* [PROBLEM TO WORK ON]: Below are some records; output exactly the lines from the line with "(1166, 429) none" to the line with "(357, 600) none", both ends kept, and nothing more.

* [RECORDS SHOWN]:

-.-.-

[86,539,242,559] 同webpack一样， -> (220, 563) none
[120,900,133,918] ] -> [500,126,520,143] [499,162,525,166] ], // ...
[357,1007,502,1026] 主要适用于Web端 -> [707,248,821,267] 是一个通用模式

-.-.-

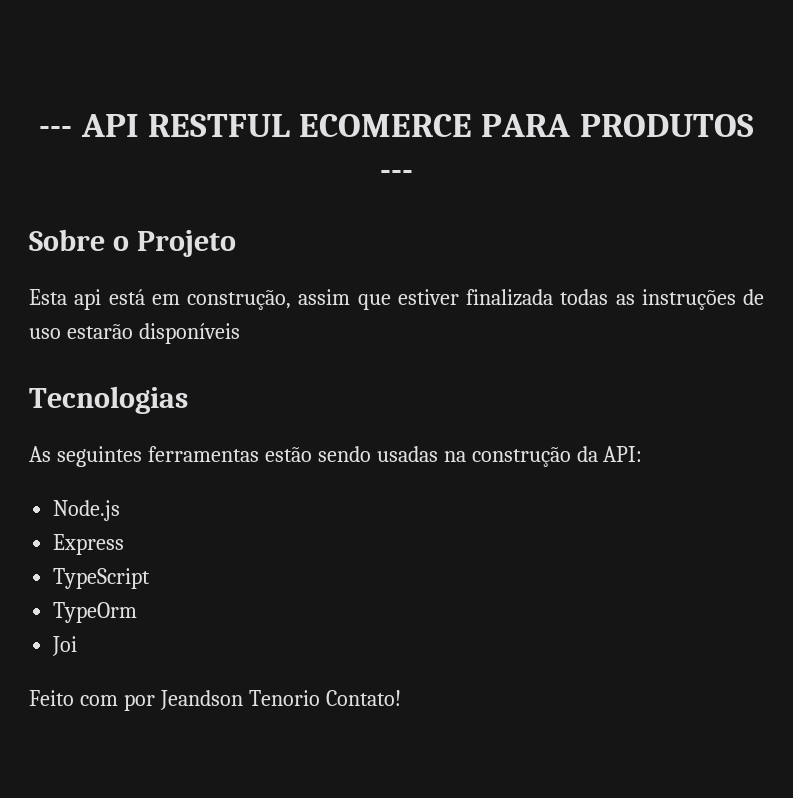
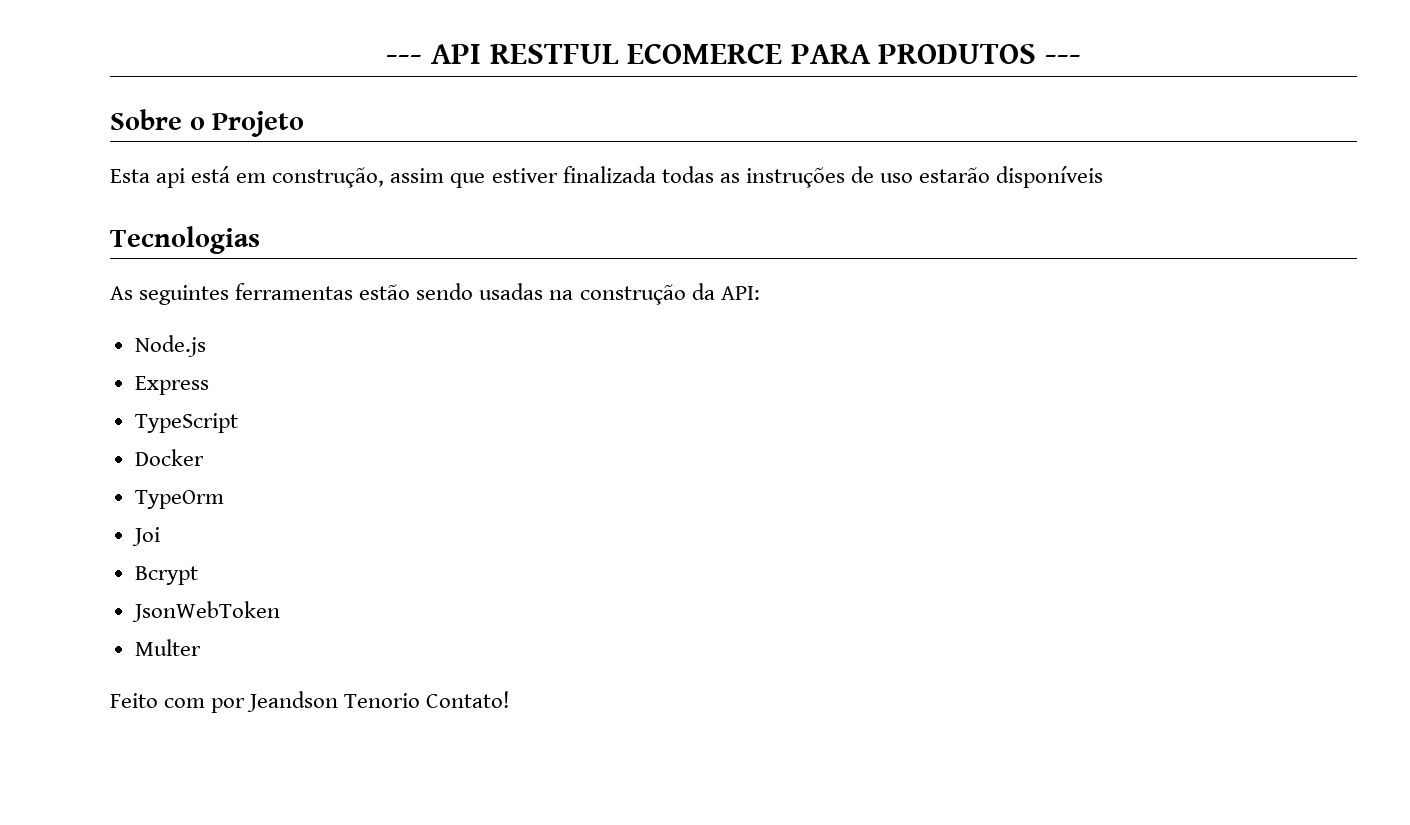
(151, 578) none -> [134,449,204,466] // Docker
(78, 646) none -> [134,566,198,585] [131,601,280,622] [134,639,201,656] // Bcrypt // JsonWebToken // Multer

-.-.-

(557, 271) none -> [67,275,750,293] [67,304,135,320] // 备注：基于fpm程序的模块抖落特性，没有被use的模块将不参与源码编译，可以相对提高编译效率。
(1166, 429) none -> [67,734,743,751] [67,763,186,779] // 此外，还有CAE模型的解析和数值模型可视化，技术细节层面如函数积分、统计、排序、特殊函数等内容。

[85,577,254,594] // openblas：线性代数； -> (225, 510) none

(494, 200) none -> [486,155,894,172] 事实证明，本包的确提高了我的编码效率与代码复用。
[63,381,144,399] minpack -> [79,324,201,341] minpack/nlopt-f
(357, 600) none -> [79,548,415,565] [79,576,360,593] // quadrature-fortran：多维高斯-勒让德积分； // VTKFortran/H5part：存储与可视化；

-.-.-

* [SOLUTION BELOW]:
(1166, 429) none -> [67,734,743,751] [67,763,186,779] // 此外，还有CAE模型的解析和数值模型可视化，技术细节层面如函数积分、统计、排序、特殊函数等内容。

[85,577,254,594] // openblas：线性代数； -> (225, 510) none

(494, 200) none -> [486,155,894,172] 事实证明，本包的确提高了我的编码效率与代码复用。
[63,381,144,399] minpack -> [79,324,201,341] minpack/nlopt-f
(357, 600) none -> [79,548,415,565] [79,576,360,593] // quadrature-fortran：多维高斯-勒让德积分； // VTKFortran/H5part：存储与可视化；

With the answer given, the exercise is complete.